**BRIEF**
The response should be the records below, repeated exactly, with each picture left out.
PROVIDED ENTRIES section start
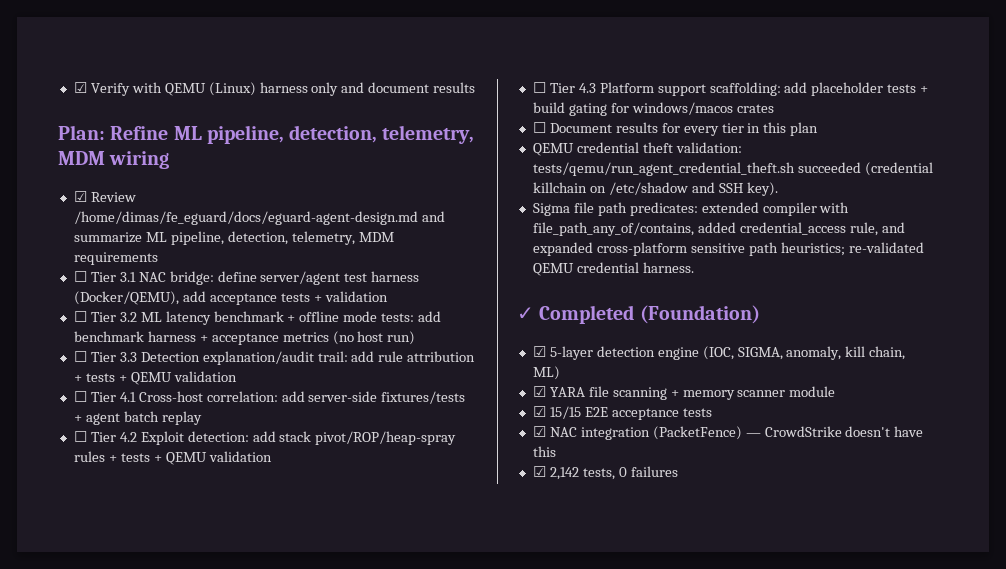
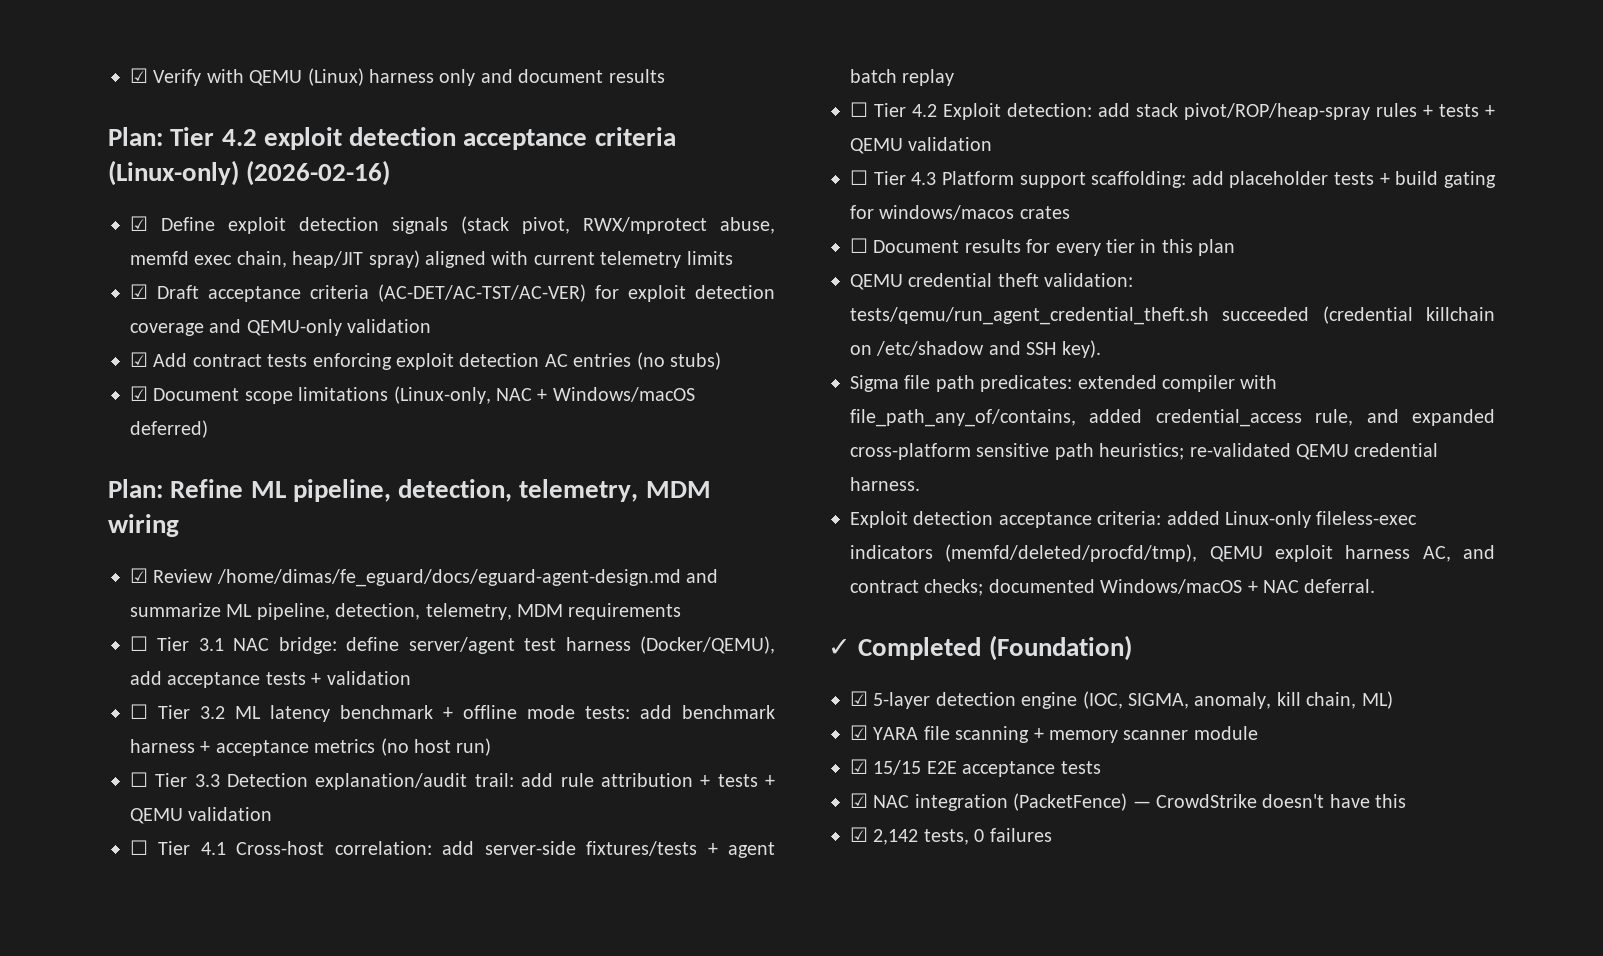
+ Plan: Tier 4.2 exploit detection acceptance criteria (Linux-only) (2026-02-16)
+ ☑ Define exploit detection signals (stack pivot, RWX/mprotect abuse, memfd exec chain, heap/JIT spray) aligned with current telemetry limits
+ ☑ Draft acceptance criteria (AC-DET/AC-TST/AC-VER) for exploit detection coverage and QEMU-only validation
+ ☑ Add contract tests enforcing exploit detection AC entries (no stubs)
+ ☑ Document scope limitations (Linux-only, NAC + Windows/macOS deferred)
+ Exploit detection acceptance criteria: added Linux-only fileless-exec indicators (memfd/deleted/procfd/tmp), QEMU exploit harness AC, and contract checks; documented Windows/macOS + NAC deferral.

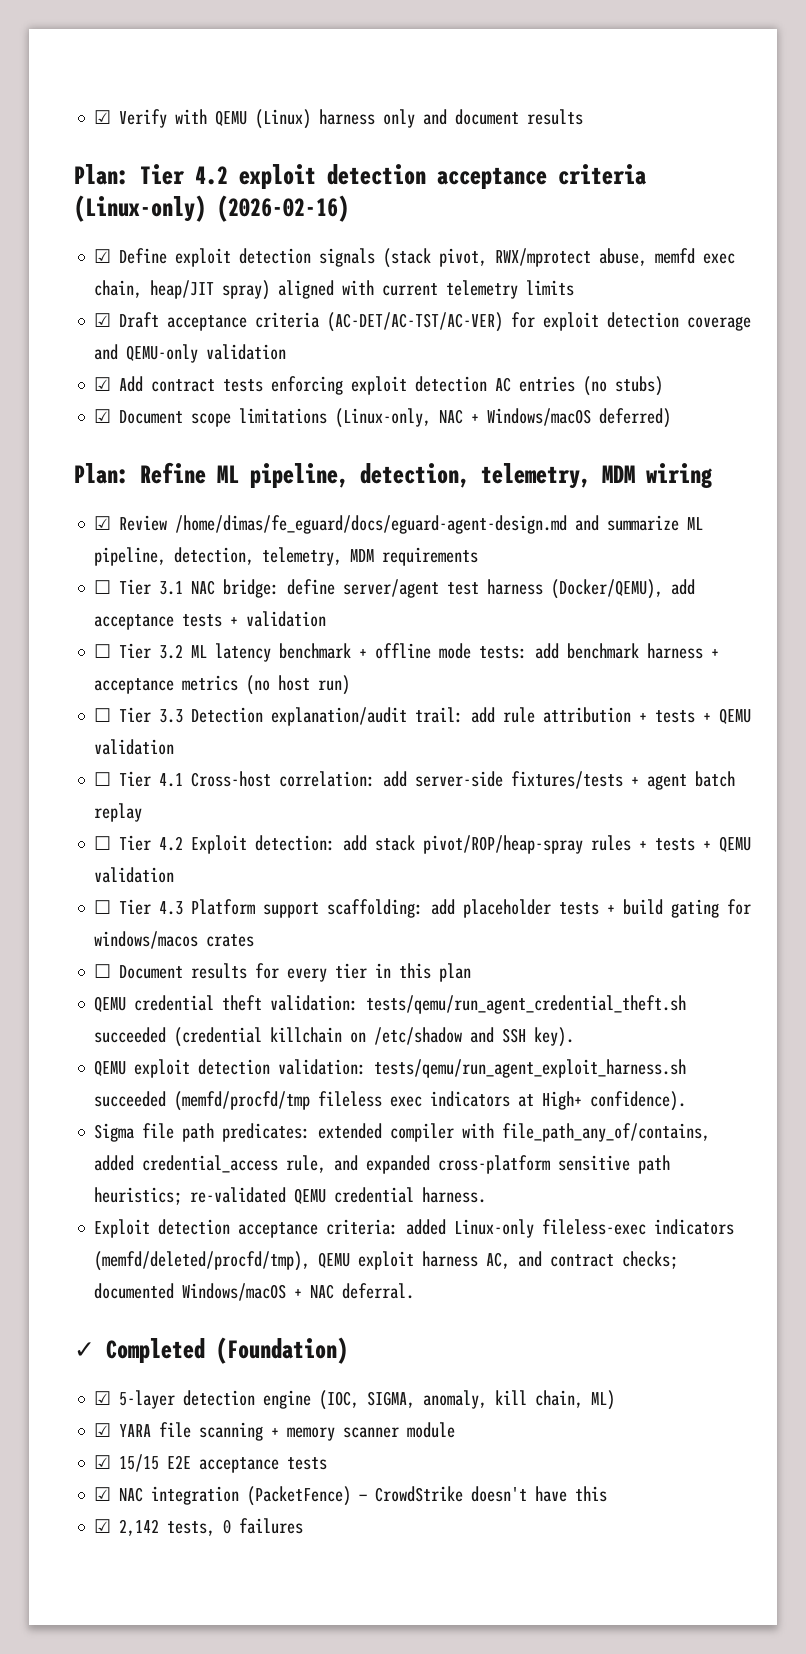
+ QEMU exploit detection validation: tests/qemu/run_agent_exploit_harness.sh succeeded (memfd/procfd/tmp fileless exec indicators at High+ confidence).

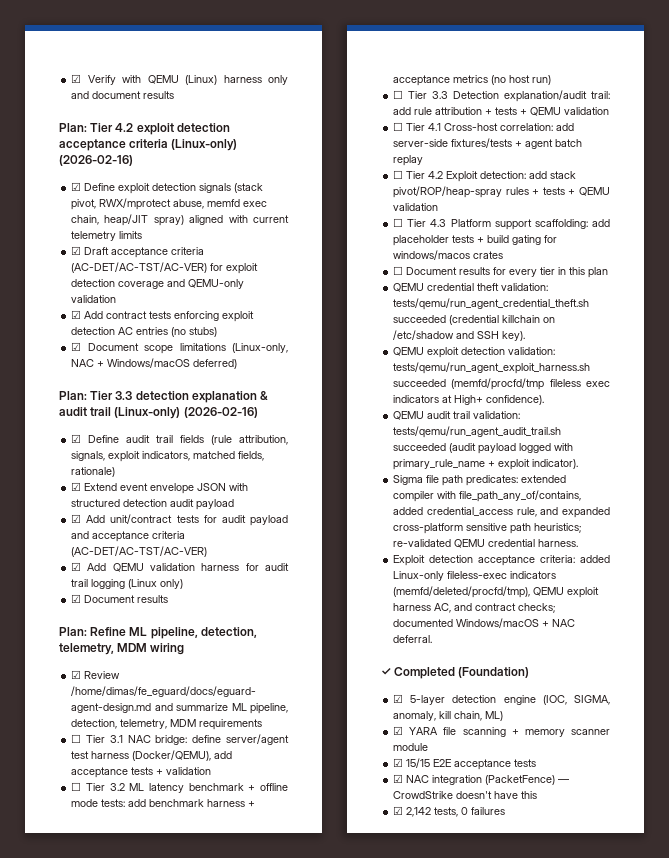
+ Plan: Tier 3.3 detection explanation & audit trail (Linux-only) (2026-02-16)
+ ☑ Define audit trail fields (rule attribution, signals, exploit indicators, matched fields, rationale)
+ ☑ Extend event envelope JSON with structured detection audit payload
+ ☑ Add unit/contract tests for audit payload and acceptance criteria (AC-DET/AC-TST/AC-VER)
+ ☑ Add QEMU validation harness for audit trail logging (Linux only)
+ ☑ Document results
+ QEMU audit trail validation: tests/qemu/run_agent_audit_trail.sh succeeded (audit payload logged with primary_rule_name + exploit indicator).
PROVIDED ENTRIES section end
**COMPLETED EXERCISE**
+ Plan: Tier 4.2 exploit detection acceptance criteria (Linux-only) (2026-02-16)
+ ☑ Define exploit detection signals (stack pivot, RWX/mprotect abuse, memfd exec chain, heap/JIT spray) aligned with current telemetry limits
+ ☑ Draft acceptance criteria (AC-DET/AC-TST/AC-VER) for exploit detection coverage and QEMU-only validation
+ ☑ Add contract tests enforcing exploit detection AC entries (no stubs)
+ ☑ Document scope limitations (Linux-only, NAC + Windows/macOS deferred)
+ Exploit detection acceptance criteria: added Linux-only fileless-exec indicators (memfd/deleted/procfd/tmp), QEMU exploit harness AC, and contract checks; documented Windows/macOS + NAC deferral.

+ QEMU exploit detection validation: tests/qemu/run_agent_exploit_harness.sh succeeded (memfd/procfd/tmp fileless exec indicators at High+ confidence).

+ Plan: Tier 3.3 detection explanation & audit trail (Linux-only) (2026-02-16)
+ ☑ Define audit trail fields (rule attribution, signals, exploit indicators, matched fields, rationale)
+ ☑ Extend event envelope JSON with structured detection audit payload
+ ☑ Add unit/contract tests for audit payload and acceptance criteria (AC-DET/AC-TST/AC-VER)
+ ☑ Add QEMU validation harness for audit trail logging (Linux only)
+ ☑ Document results
+ QEMU audit trail validation: tests/qemu/run_agent_audit_trail.sh succeeded (audit payload logged with primary_rule_name + exploit indicator).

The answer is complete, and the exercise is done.